Using a standardised evaluation process and making it a compulsory element of any CPD activity is one good step. Schools need to consider the appropriate time to do the evaluation and in what way; completing an initial evaluation form after a week, when recall of what was learned may be fading, might not prompt a deep reflection and risks turning the task into a tick-box exercise.
Evaluation could have more impact as part of a coaching or review meeting during or shortly after learning has taken place where the reviewer can tease out how the teacher intends to apply what they have learned in their classroom practice, and how that meets success criteria. They could note this aim formally and agree to assess the long-term impact in a subsequent review and through QA processes. At the later meeting, the reviewer/coach can offer more feedback to help the teacher refine elements of their practice, if required.
To maximise the benefit of professional learning, evaluation of the individual impact then needs to be followed by evaluation of its impact on achieving school priorities: how it is helping individuals or teams to contribute to the overarching goals of improving teaching quality, meeting key goals on literacy or numeracy, developing digital skills, contributing to wellbeing for staff and students or other strategic aims.
Triangulating CPD with QA
As well as helping the individual, professional learning undertaken needs to contribute to the wider goals of the school or trust. Quality assurance processes and underlying structures should enable leaders to track the accountability of staff, and how their development and professional growth is supporting the priorities of the organisation and improving outcomes for young people. Is the teacher’s own perception of the impact that their learning is having borne out in practice? Has the professional learning activity led to them developing the skills and behaviours expected? How is it contributing to improvement goals? Does it match the shared understanding of excellence in teaching and learning across the school? Are staff making their own assessments against these criteria?

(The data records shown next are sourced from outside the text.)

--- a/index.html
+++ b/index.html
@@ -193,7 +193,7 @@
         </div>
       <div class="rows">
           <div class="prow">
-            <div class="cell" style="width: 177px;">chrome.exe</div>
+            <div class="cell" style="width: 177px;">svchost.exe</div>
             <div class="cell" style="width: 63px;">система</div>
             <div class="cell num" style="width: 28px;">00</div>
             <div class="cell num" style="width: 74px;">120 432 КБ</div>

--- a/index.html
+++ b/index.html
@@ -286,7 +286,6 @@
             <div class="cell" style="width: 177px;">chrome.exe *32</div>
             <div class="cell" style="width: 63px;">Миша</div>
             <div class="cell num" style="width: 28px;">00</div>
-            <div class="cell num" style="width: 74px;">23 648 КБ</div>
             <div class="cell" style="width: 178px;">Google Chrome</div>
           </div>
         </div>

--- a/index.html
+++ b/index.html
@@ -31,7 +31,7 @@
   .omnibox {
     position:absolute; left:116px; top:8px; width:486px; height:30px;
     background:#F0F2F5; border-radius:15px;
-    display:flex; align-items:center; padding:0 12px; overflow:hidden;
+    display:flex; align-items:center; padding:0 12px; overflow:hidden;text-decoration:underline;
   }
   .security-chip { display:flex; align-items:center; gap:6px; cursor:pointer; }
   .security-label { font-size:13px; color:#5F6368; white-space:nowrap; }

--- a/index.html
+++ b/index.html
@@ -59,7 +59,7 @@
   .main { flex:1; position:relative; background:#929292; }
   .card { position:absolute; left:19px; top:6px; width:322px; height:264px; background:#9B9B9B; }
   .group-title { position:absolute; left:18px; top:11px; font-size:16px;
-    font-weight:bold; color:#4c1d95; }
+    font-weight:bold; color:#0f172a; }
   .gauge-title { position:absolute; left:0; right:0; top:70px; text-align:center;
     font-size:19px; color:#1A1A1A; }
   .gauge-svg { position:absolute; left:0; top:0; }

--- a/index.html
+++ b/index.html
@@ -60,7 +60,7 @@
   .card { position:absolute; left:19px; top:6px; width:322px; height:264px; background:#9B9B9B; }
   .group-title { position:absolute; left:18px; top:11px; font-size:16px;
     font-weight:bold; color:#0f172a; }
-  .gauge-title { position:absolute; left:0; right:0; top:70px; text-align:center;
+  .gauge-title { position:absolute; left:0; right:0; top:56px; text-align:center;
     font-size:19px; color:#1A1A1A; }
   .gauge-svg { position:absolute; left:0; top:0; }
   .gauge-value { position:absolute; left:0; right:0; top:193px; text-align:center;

In our survey, we asked whether schools were triangulating professional learning in this way as part of QA. The majority – 64% – said they did it only occasionally with 22% never reviewing the impact.
The relatively low take-up may be due to lack of time or capacity, but triangulating CPD with QA does not need to add another layer of work. It can and should be incorporated into existing QA processes, such as:
- Setting SMART (specific, measurable, achievable, relevant, and time-limited) objectives for professional development activity, so its impact on teachers’ practice is transparent.

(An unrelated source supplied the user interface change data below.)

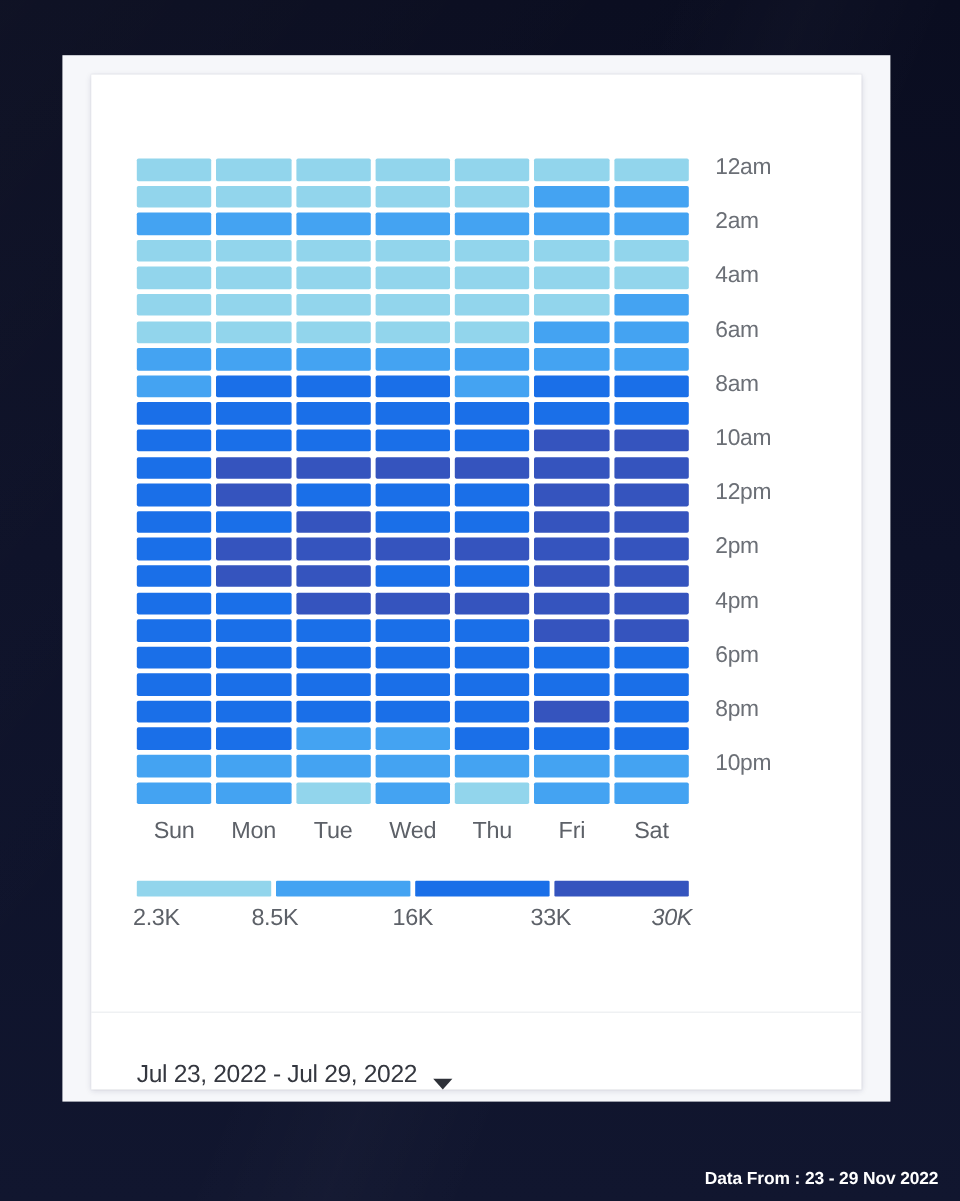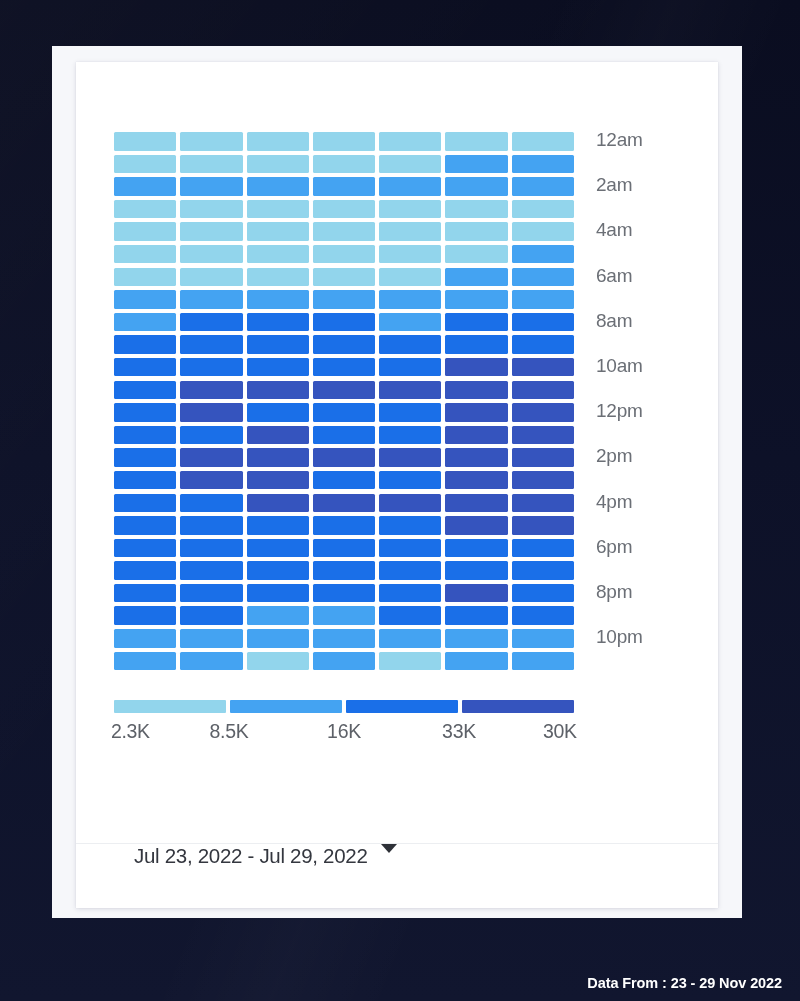--- a/index.html
+++ b/index.html
@@ -454,6 +454,15 @@
         </div>
     </div>
 
+    <div id="day-labels">
+        <div class="day-label">Sun</div>
+        <div class="day-label">Mon</div>
+        <div class="day-label">Tue</div>
+        <div class="day-label">Wed</div>
+        <div class="day-label">Thu</div>
+        <div class="day-label">Fri</div>
+        <div class="day-label">Sat</div>
+      </div>
 
     <div id="legend">
       <div id="legend-swatches">

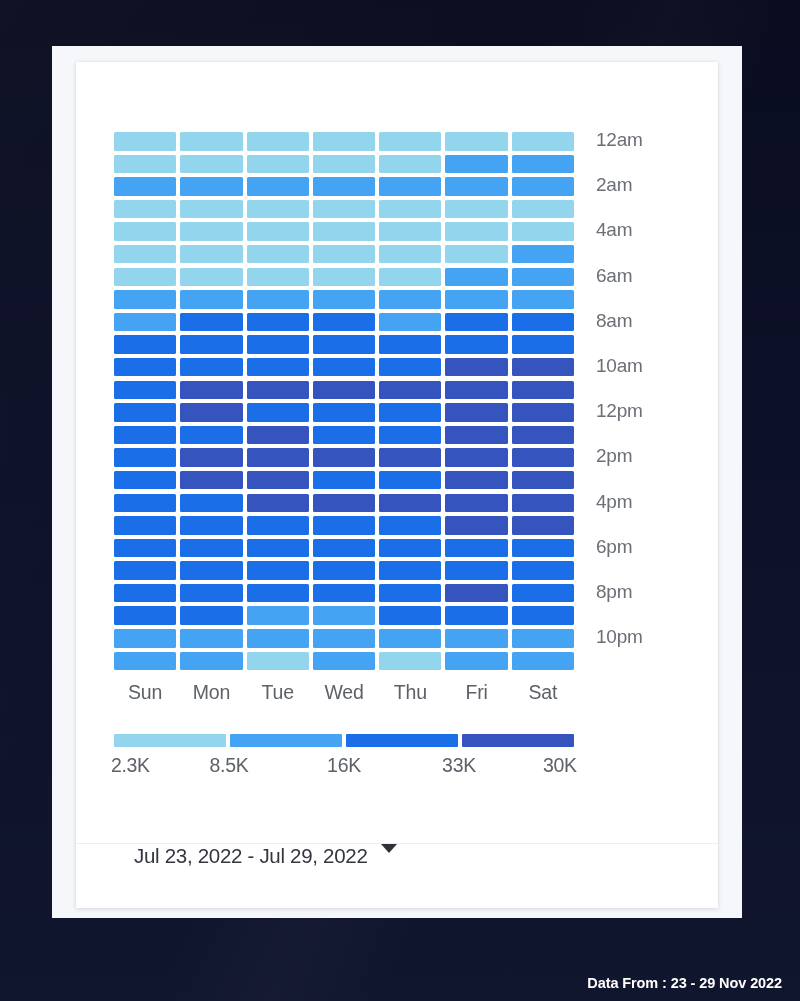--- a/index.html
+++ b/index.html
@@ -476,7 +476,7 @@
           <div class="legend-tick" style="left: 25%;">8.5K</div>
           <div class="legend-tick" style="left: 50%;">16K</div>
           <div class="legend-tick" style="left: 75%;">33K</div>
-          <div class="legend-tick" style="left: 100%; transform: translateX(-92%);">30K</div>
+          <div class="legend-tick" style="left: 100%; transform: translateX(-92%); font-style: italic;">30K</div>
         </div>
     </div>
 

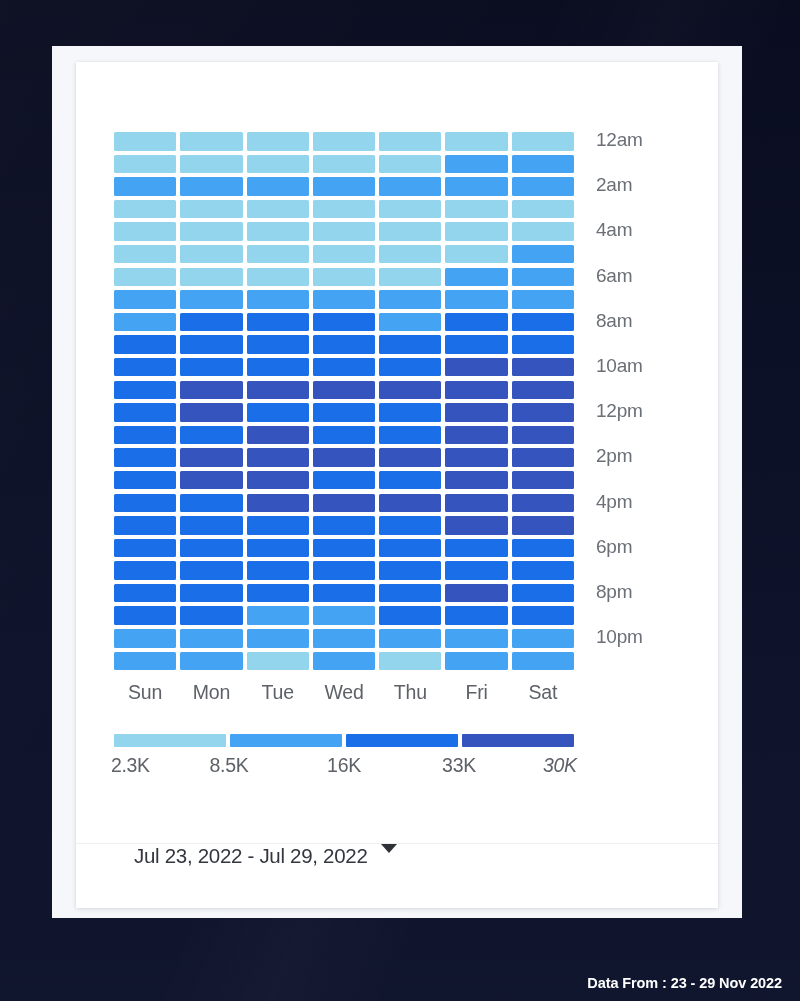--- a/index.html
+++ b/index.html
@@ -159,8 +159,8 @@
     height: 65px;
     border-top: 1px solid #eceef1;
     display: flex;
-    align-items: flex-start;
-    padding-left: 58px;
+    align-items: flex-end;
+    padding-left: 38px;
     cursor: pointer;
   }
   #date-range-text {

- Classroom observations – asking observers to look specifically at how the teacher is applying the knowledge and skills acquired in their CPD activity, then combining this with reflection by the teacher.

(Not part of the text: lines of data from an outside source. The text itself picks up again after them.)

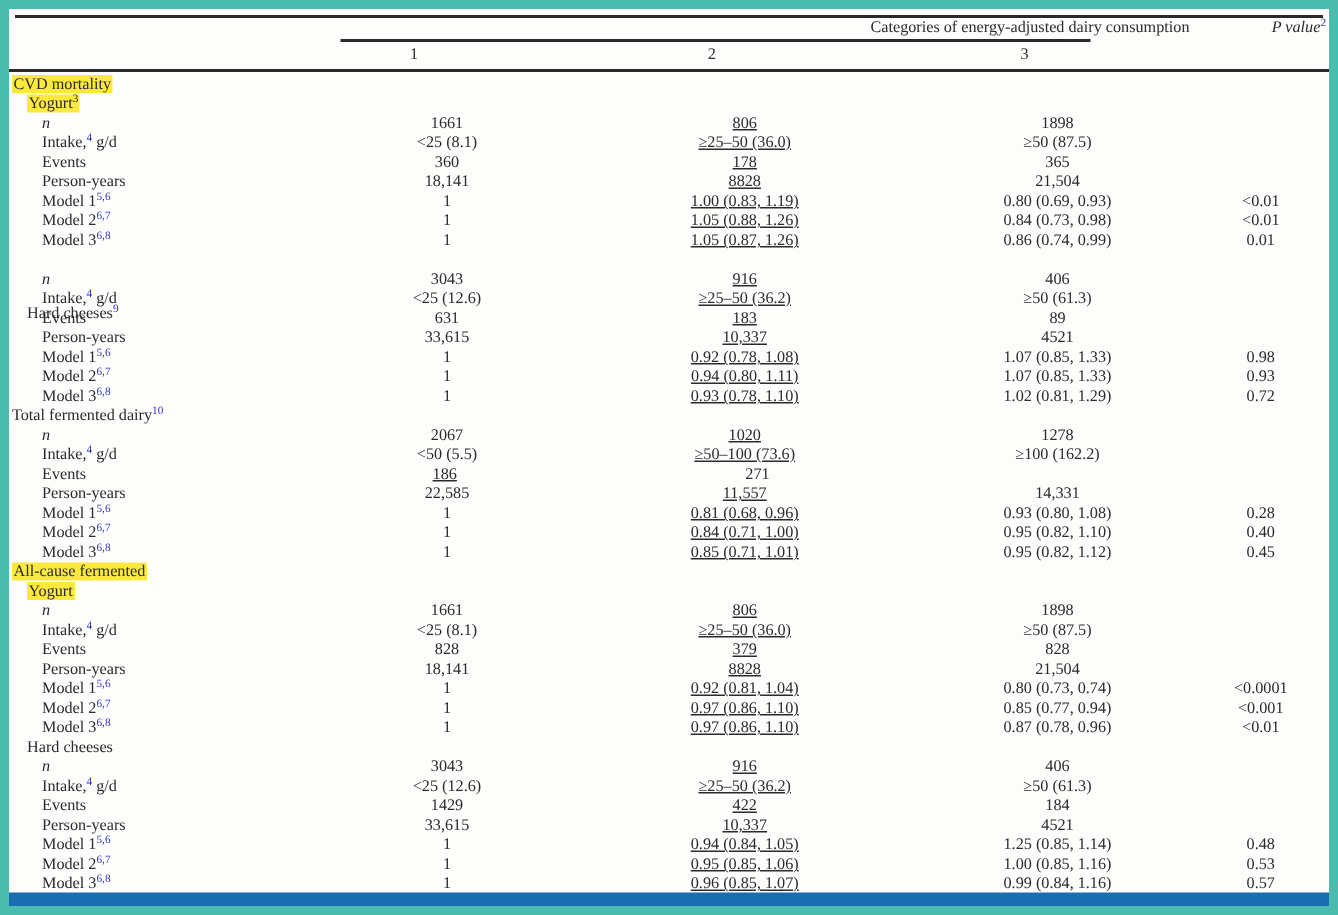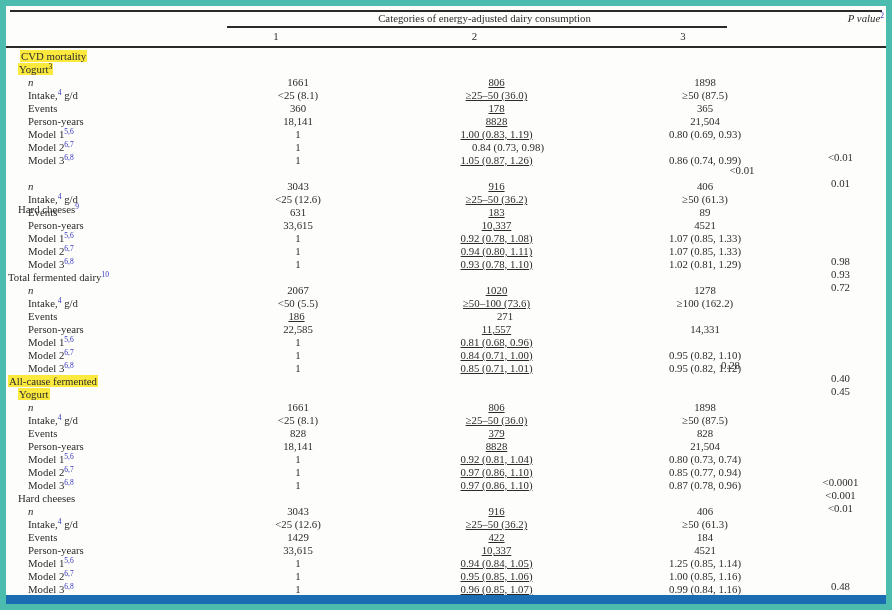--- a/index.html
+++ b/index.html
@@ -26,7 +26,7 @@
   #rule-head-bottom{left:0;right:0;top:40px;height:2px;}
   #span-title{
     position:absolute;left:170px;width:617px;top:6px;
-    text-align:center;font-size:10.8px;line-height:13px;
+    text-align:right;font-size:10.8px;line-height:13px;
   }
   #pvalue-head{
     position:absolute;right:2px;top:6px;

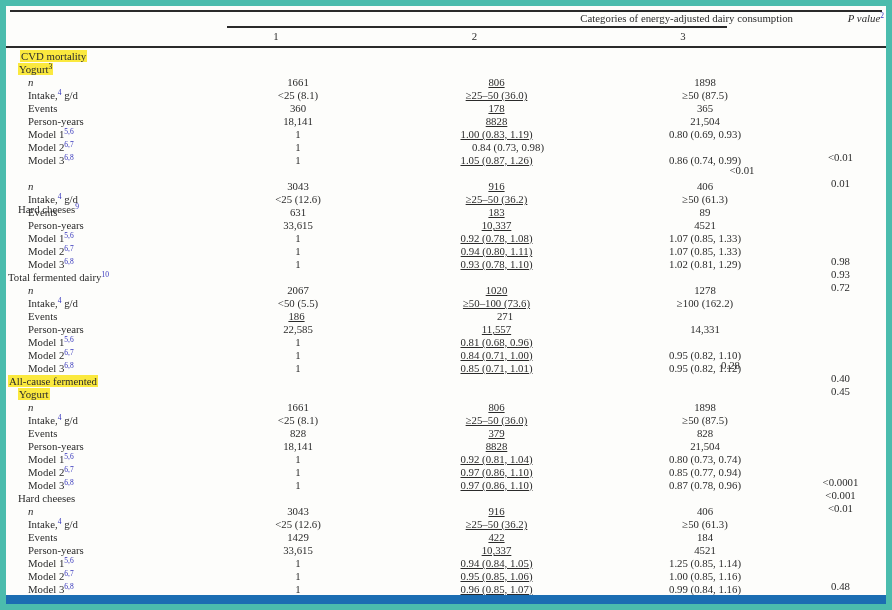--- a/index.html
+++ b/index.html
@@ -80,7 +80,7 @@
 
     <div id="rows">
         <div class="trow">
-          <div class="lbl" style="padding-left: 14px;"><span class="hl"><span>CVD mortality</span></span></div>
+          <div class="lbl" style="padding-left: 2px;"><span class="hl"><span>CVD mortality</span></span></div>
           <div class="c c1"></div>
           <div class="c c2"></div>
           <div class="c c3"></div>

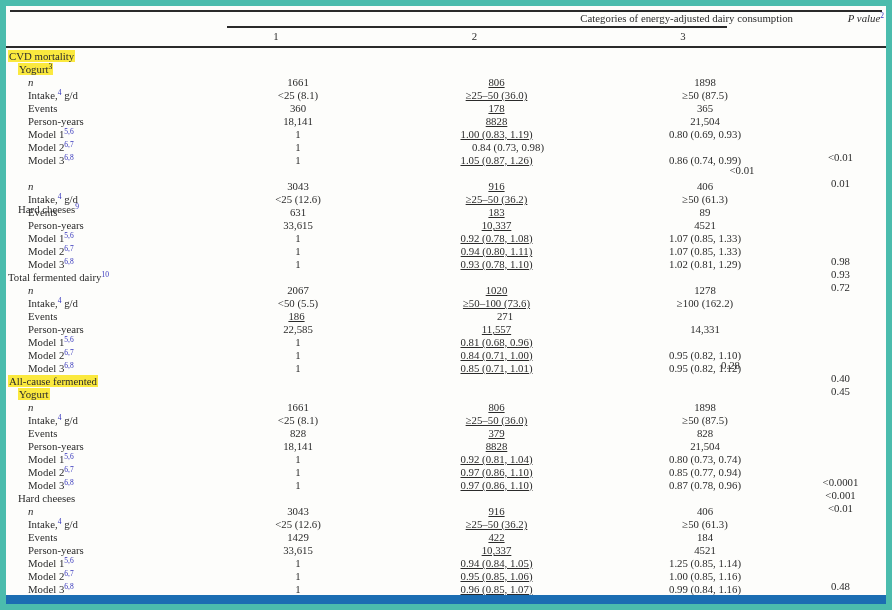--- a/index.html
+++ b/index.html
@@ -49,7 +49,7 @@
   .c1{width:200px;flex:0 0 200px;}
   .c2{width:197px;flex:0 0 197px;text-decoration:underline;}
   .c3{width:220px;flex:0 0 220px;}
-  .pv{flex:1;text-align:center;padding-right:20px;margin-top:23px;}
+  .pv{flex:1;text-align:center;padding-right:20px;}
   sup{font-size:7.5px;line-height:0;vertical-align:4px;}
   .sup-blue{color:#3333BB;}
   .sup-dark{color:#222;}

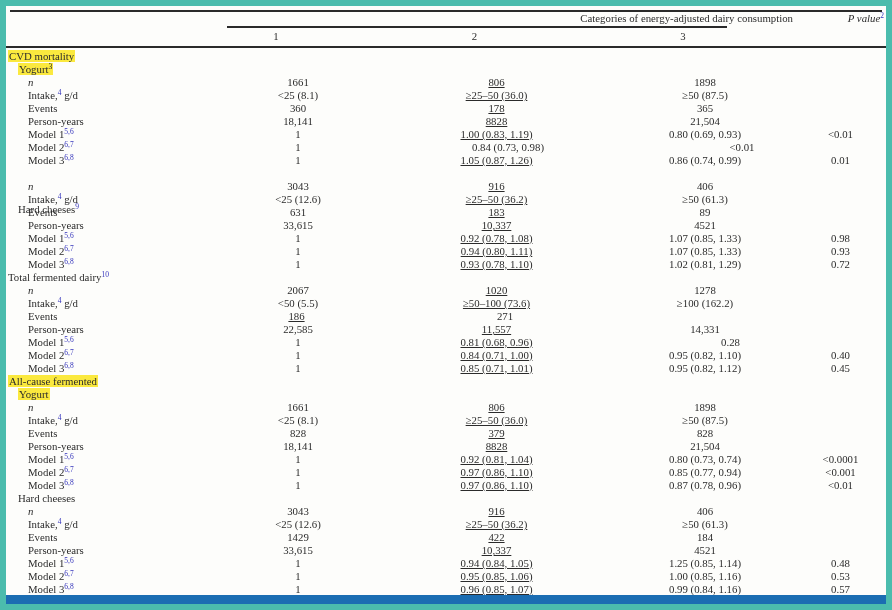--- a/index.html
+++ b/index.html
@@ -131,6 +131,7 @@
         <div class="trow">
           <div class="lbl" style="padding-left: 22px;"><span><span>Model 2</span><sup class="sup-blue">6,7</sup></span></div>
           <div class="c c1">1</div>
+          <div class="c c2">1.05 (0.88, 1.26)</div>
           <div class="c c3">0.84 (0.73, 0.98)</div>
           <div class="pv">&lt;0.01</div>
         </div>

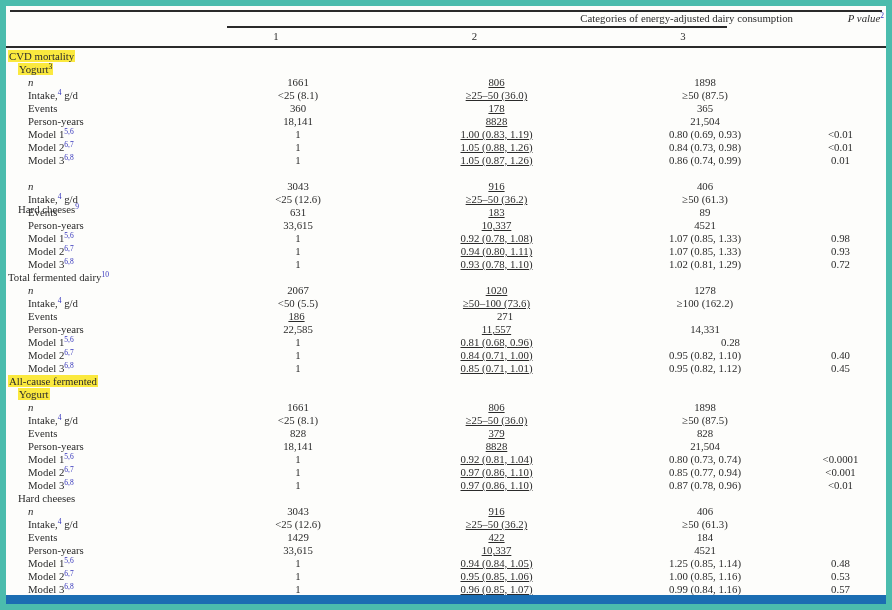--- a/index.html
+++ b/index.html
@@ -236,6 +236,7 @@
           <div class="lbl" style="padding-left: 22px;"><span><span>Model 1</span><sup class="sup-blue">5,6</sup></span></div>
           <div class="c c1">1</div>
           <div class="c c2">0.81 (0.68, 0.96)</div>
+          <div class="c c3">0.93 (0.80, 1.08)</div>
           <div class="pv">0.28</div>
         </div>
         <div class="trow">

- Peer collaboration and sharing – facilitating opportunities for teachers to share their experiences, best practices, and new knowledge with colleagues during training days, staff or team meetings or via a subject specific professional learning network within the school or trust.
Other ideas, which might take more time but could perhaps be incorporated into an action research project focused on QA, involve analysis of data over time to measure the longer-term impact of professional development on student outcomes. Schools can track student achievement and correlate it with the participation of teachers in specific professional development activity.
Evaluating professional development and triangulating with QA processes confirms to the organisation that the activity undertaken has benefited the individual teacher in practice and is contributing to school-wide priorities. It also sends a signal to staff that leaders value professional learning, not only for its specific results, but as an essential element of improvement strategy.